[Requirement]: Print, exactly as given, each line of the data from the line containing "- 504 Gateway" up to and including its last line.

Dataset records
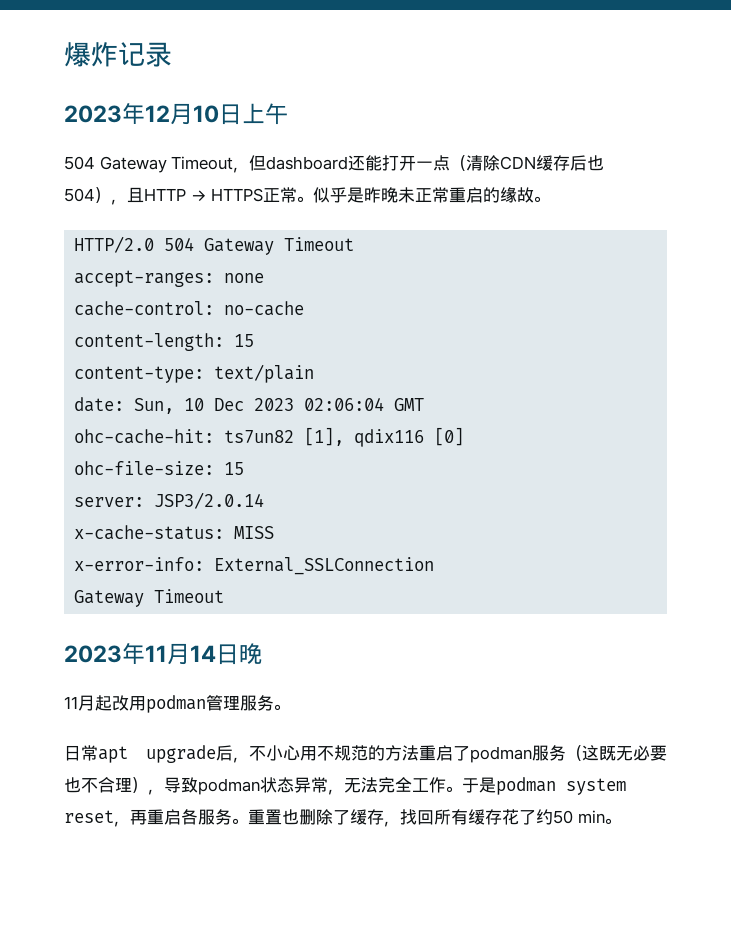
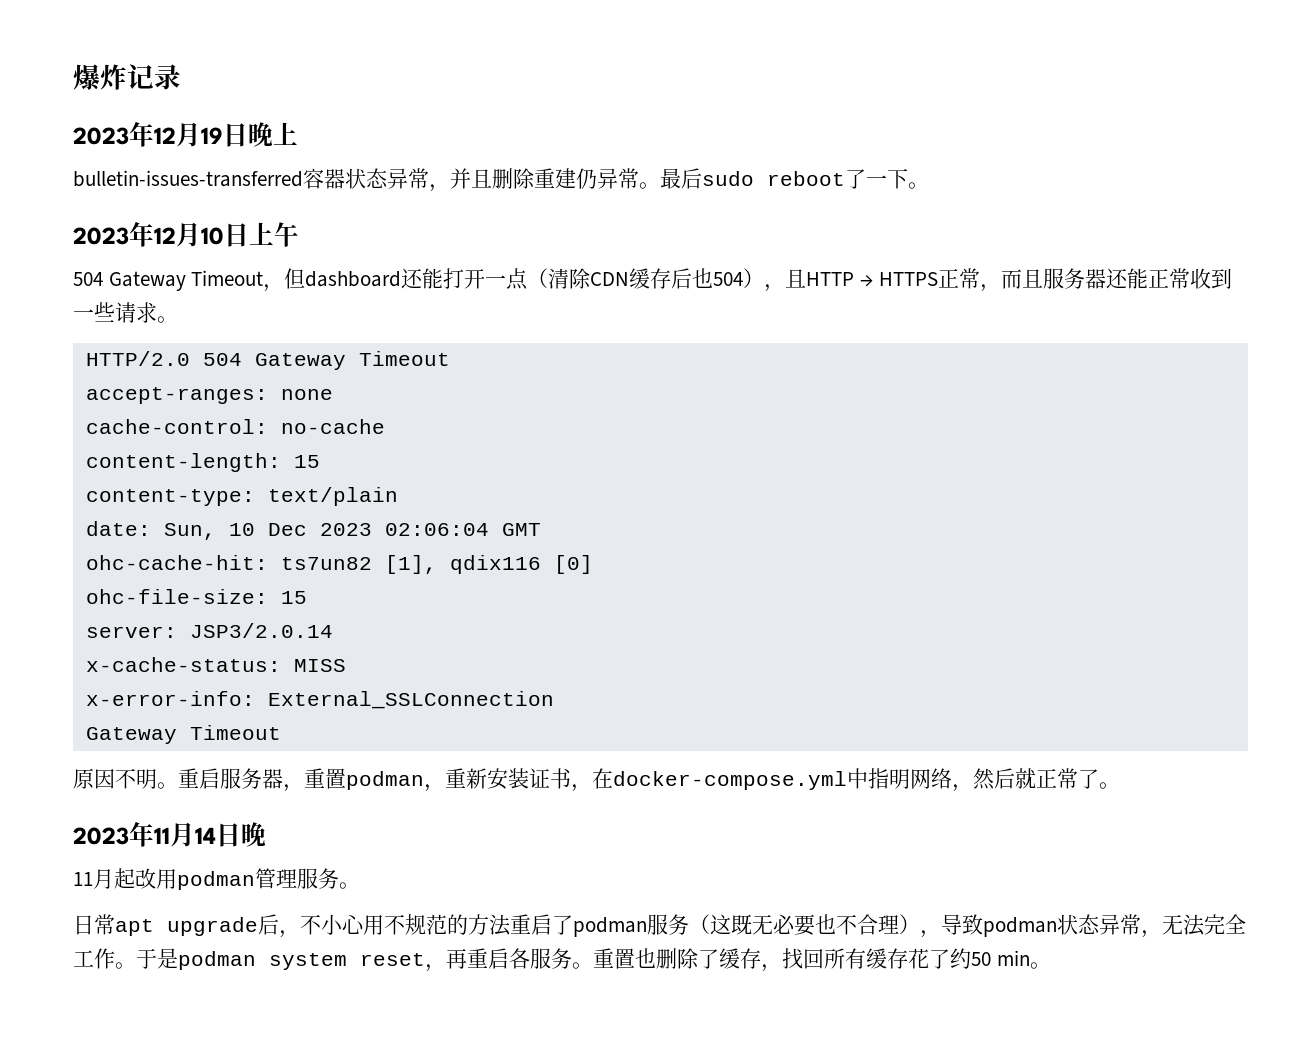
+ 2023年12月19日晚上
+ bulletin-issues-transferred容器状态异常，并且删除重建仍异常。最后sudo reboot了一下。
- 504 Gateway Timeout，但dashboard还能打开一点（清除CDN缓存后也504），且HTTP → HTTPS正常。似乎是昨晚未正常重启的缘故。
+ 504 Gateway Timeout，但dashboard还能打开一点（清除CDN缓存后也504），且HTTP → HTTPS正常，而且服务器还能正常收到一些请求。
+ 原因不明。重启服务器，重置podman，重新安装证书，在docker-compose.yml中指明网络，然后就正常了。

[Answer section]:
- 504 Gateway Timeout，但dashboard还能打开一点（清除CDN缓存后也504），且HTTP → HTTPS正常。似乎是昨晚未正常重启的缘故。
+ 504 Gateway Timeout，但dashboard还能打开一点（清除CDN缓存后也504），且HTTP → HTTPS正常，而且服务器还能正常收到一些请求。
+ 原因不明。重启服务器，重置podman，重新安装证书，在docker-compose.yml中指明网络，然后就正常了。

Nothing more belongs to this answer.